Supplied information section start

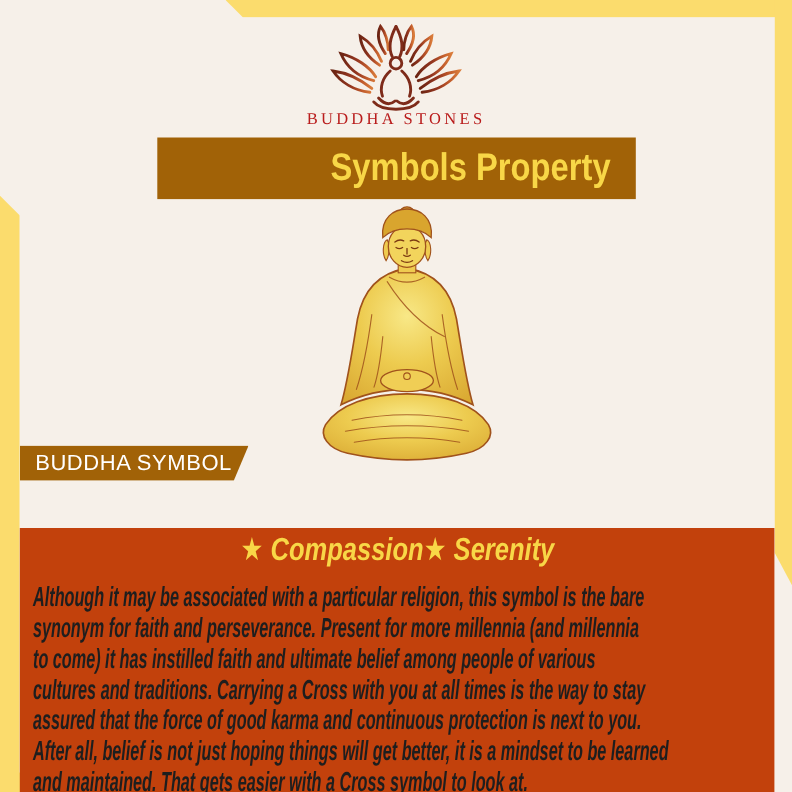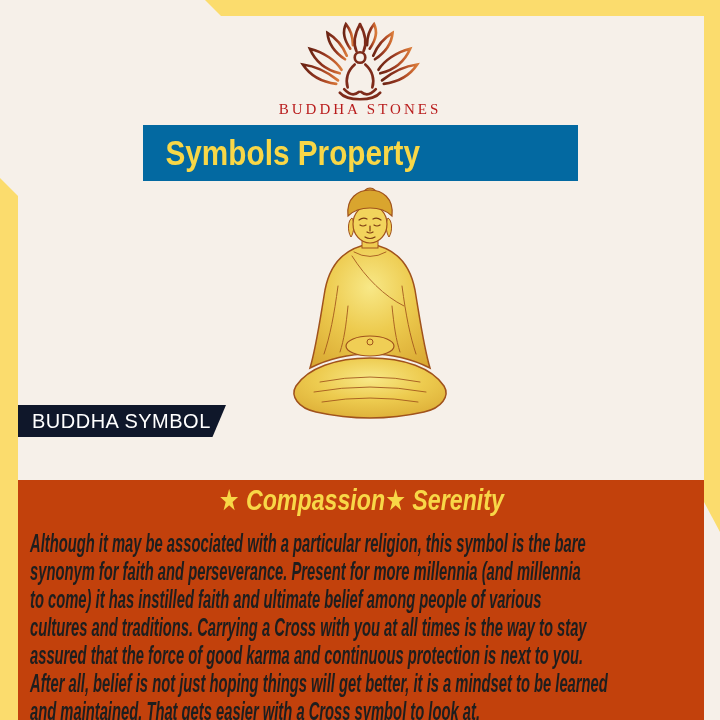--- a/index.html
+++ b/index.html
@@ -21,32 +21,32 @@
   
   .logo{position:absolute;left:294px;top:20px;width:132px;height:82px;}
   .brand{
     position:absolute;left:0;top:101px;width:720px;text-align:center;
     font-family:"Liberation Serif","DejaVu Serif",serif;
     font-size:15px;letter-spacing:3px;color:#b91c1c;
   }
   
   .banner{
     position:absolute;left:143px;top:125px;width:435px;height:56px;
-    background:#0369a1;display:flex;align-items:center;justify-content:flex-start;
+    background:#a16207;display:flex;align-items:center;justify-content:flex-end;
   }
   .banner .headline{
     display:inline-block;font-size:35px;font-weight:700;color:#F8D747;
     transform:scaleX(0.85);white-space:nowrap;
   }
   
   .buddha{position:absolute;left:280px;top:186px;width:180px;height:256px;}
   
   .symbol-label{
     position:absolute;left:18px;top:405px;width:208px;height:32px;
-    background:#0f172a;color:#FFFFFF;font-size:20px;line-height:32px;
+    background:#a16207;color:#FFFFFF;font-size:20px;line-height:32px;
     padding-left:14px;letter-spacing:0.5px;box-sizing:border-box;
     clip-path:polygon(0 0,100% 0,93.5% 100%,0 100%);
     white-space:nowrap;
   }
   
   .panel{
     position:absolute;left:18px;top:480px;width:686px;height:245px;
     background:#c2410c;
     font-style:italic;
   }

Supplied information section end

Retype the whole of the data verbatim. Skip every picture.

Answer section:
--- a/index.html
+++ b/index.html
@@ -21,32 +21,32 @@
   
   .logo{position:absolute;left:294px;top:20px;width:132px;height:82px;}
   .brand{
     position:absolute;left:0;top:101px;width:720px;text-align:center;
     font-family:"Liberation Serif","DejaVu Serif",serif;
     font-size:15px;letter-spacing:3px;color:#b91c1c;
   }
   
   .banner{
     position:absolute;left:143px;top:125px;width:435px;height:56px;
-    background:#0369a1;display:flex;align-items:center;justify-content:flex-start;
+    background:#a16207;display:flex;align-items:center;justify-content:flex-end;
   }
   .banner .headline{
     display:inline-block;font-size:35px;font-weight:700;color:#F8D747;
     transform:scaleX(0.85);white-space:nowrap;
   }
   
   .buddha{position:absolute;left:280px;top:186px;width:180px;height:256px;}
   
   .symbol-label{
     position:absolute;left:18px;top:405px;width:208px;height:32px;
-    background:#0f172a;color:#FFFFFF;font-size:20px;line-height:32px;
+    background:#a16207;color:#FFFFFF;font-size:20px;line-height:32px;
     padding-left:14px;letter-spacing:0.5px;box-sizing:border-box;
     clip-path:polygon(0 0,100% 0,93.5% 100%,0 100%);
     white-space:nowrap;
   }
   
   .panel{
     position:absolute;left:18px;top:480px;width:686px;height:245px;
     background:#c2410c;
     font-style:italic;
   }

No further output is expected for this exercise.